Imaginez lorsque sur le chemin, un autre pèlerin vous demande de porter une partie de son sac, voire même le sac entier (oui, c’est un cas vécu!)! À pied, le pèlerin considèrera assez rapidement la demande, passant déjà une grande partie de son temps à jongler avec ses propres poids. Cette situation est très semblable à toutes ces demandes de «petits services» qu’on nous fait durant une journée. Et contrairement au pèlerin, la plupart d’entre nous n’hésiterons pas un instant à accepter d’aider ou de dépanner un collègue ou ami qui, lui, manque de temps pour réaliser ses tâches. Nous ne prenons généralement pas le temps de considérer le poids de ce que nous portons déjà. Nous faisons de la place dans notre horaire, comprimant ce que nous avions prévu de faire, sacrifiant notre petite pause-santé, roulant plus vite pour réussir à tout faire dans la même journée. Contrairement au pèlerin qui choisit et se choisit, nous subissons notre décision, parfois même fâché d’avoir accepté.

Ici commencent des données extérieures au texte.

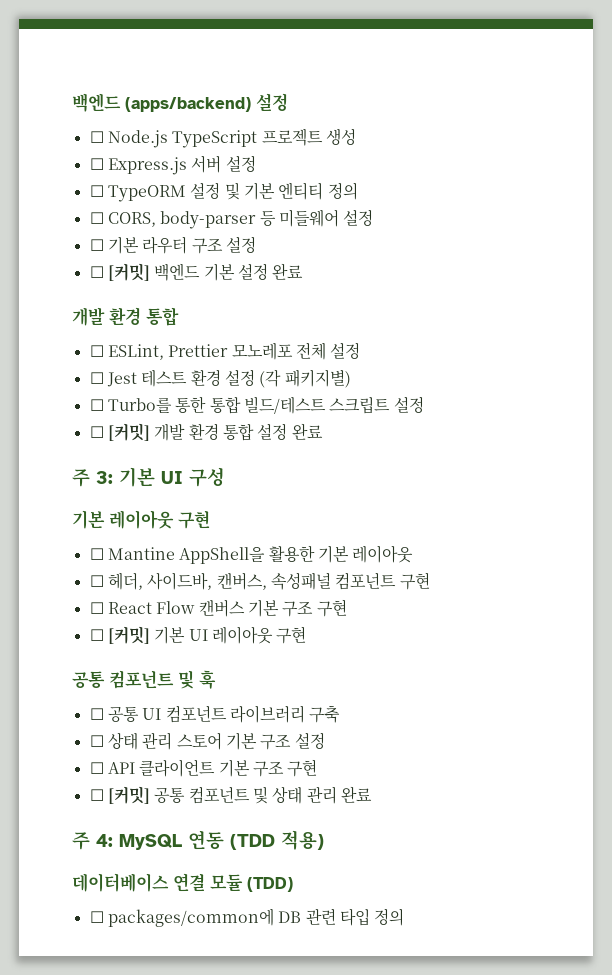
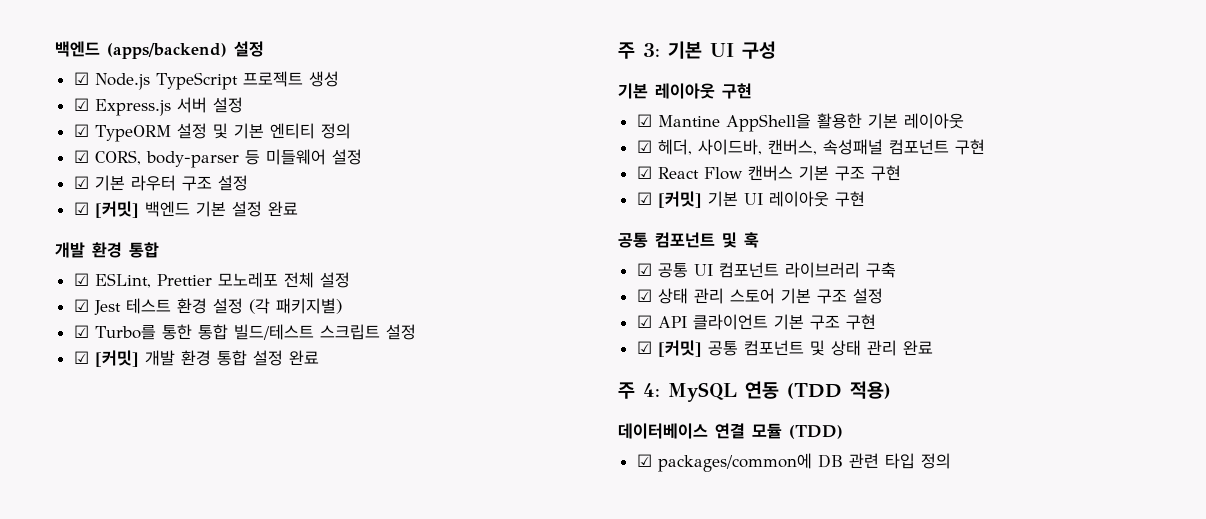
- ☐ Node.js TypeScript 프로젝트 생성
+ ☑ Node.js TypeScript 프로젝트 생성
- ☐ Express.js 서버 설정
+ ☑ Express.js 서버 설정
- ☐ TypeORM 설정 및 기본 엔티티 정의
+ ☑ TypeORM 설정 및 기본 엔티티 정의
- ☐ CORS, body-parser 등 미들웨어 설정
+ ☑ CORS, body-parser 등 미들웨어 설정
- ☐ 기본 라우터 구조 설정
+ ☑ 기본 라우터 구조 설정
- ☐ [커밋] 백엔드 기본 설정 완료
+ ☑ [커밋] 백엔드 기본 설정 완료
- ☐ ESLint, Prettier 모노레포 전체 설정
+ ☑ ESLint, Prettier 모노레포 전체 설정
- ☐ Jest 테스트 환경 설정 (각 패키지별)
+ ☑ Jest 테스트 환경 설정 (각 패키지별)
- ☐ Turbo를 통한 통합 빌드/테스트 스크립트 설정
+ ☑ Turbo를 통한 통합 빌드/테스트 스크립트 설정
- ☐ [커밋] 개발 환경 통합 설정 완료
+ ☑ [커밋] 개발 환경 통합 설정 완료
- ☐ Mantine AppShell을 활용한 기본 레이아웃
+ ☑ Mantine AppShell을 활용한 기본 레이아웃
- ☐ 헤더, 사이드바, 캔버스, 속성패널 컴포넌트 구현
+ ☑ 헤더, 사이드바, 캔버스, 속성패널 컴포넌트 구현
- ☐ React Flow 캔버스 기본 구조 구현
+ ☑ React Flow 캔버스 기본 구조 구현
- ☐ [커밋] 기본 UI 레이아웃 구현
+ ☑ [커밋] 기본 UI 레이아웃 구현
- ☐ 공통 UI 컴포넌트 라이브러리 구축
+ ☑ 공통 UI 컴포넌트 라이브러리 구축
- ☐ 상태 관리 스토어 기본 구조 설정
+ ☑ 상태 관리 스토어 기본 구조 설정
- ☐ API 클라이언트 기본 구조 구현
+ ☑ API 클라이언트 기본 구조 구현
- ☐ [커밋] 공통 컴포넌트 및 상태 관리 완료
+ ☑ [커밋] 공통 컴포넌트 및 상태 관리 완료
- ☐ packages/common에 DB 관련 타입 정의
+ ☑ packages/common에 DB 관련 타입 정의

Sur le chemin, le pèlerin apprend à dire non. Il apprend à se respecter dans ses limites et ses choix. Il réalise aussi qu’aider ne signifie pas forcément qu’il faut le faire à la place de l’autre. Celui qui ne peut plus porter sa charge pourra découvrir d’autres solutions que celle de surcharger un bon samaritain. Il peut décider de se reposer plus longtemps pour reprendre des forces, prendre l’autobus, utiliser le service de transport de bagage et marcher la route plus léger, et il pourrait aussi revoir le contenu de son propre sac et analyser chaque kilo qu’il a choisi de porter. Car c’est son sac! De même, avant de se surcharger d’une tâche qu’un autre avait choisie, nous pouvons considérer l’ensemble des options qui pourraient aider cet ami et l’amener à trouver une autre solution que celle de se décharger des engagements qu’il avait pris.
Sur le chemin, pour bien vivre le pèlerinage, sans trop de blessures, on nous recommande d’avoir un sac qui n’excède pas 10% de notre poids. Je ne suis pas experte en la matière, mais depuis plusieurs années, je me plais à découvrir tous les parallèles existant entre l’exercice du pèlerinage et la vie au quotidien, et je suis prête à parier que dans mon sac de vie, les poids qui alourdissent ma journée ne devraient pas excéder 10% de mes pensées, si je veux bien vivre. Vous me direz que 10% c’est bien peu! Mais 10% de bagage pour un mois, c’est peu, et pourtant c’est déjà bien assez lourd!
Brigitte Harouni
Beautifully said, Brigitte! I love your analogies between pigrimage and life. And, yes, I need to continue to learn how to respect my limits and say no, how to lighten my load of baggage, how to not cut out the breaks needed for restoring energy and vitality. Thank you for sharing your wisdom!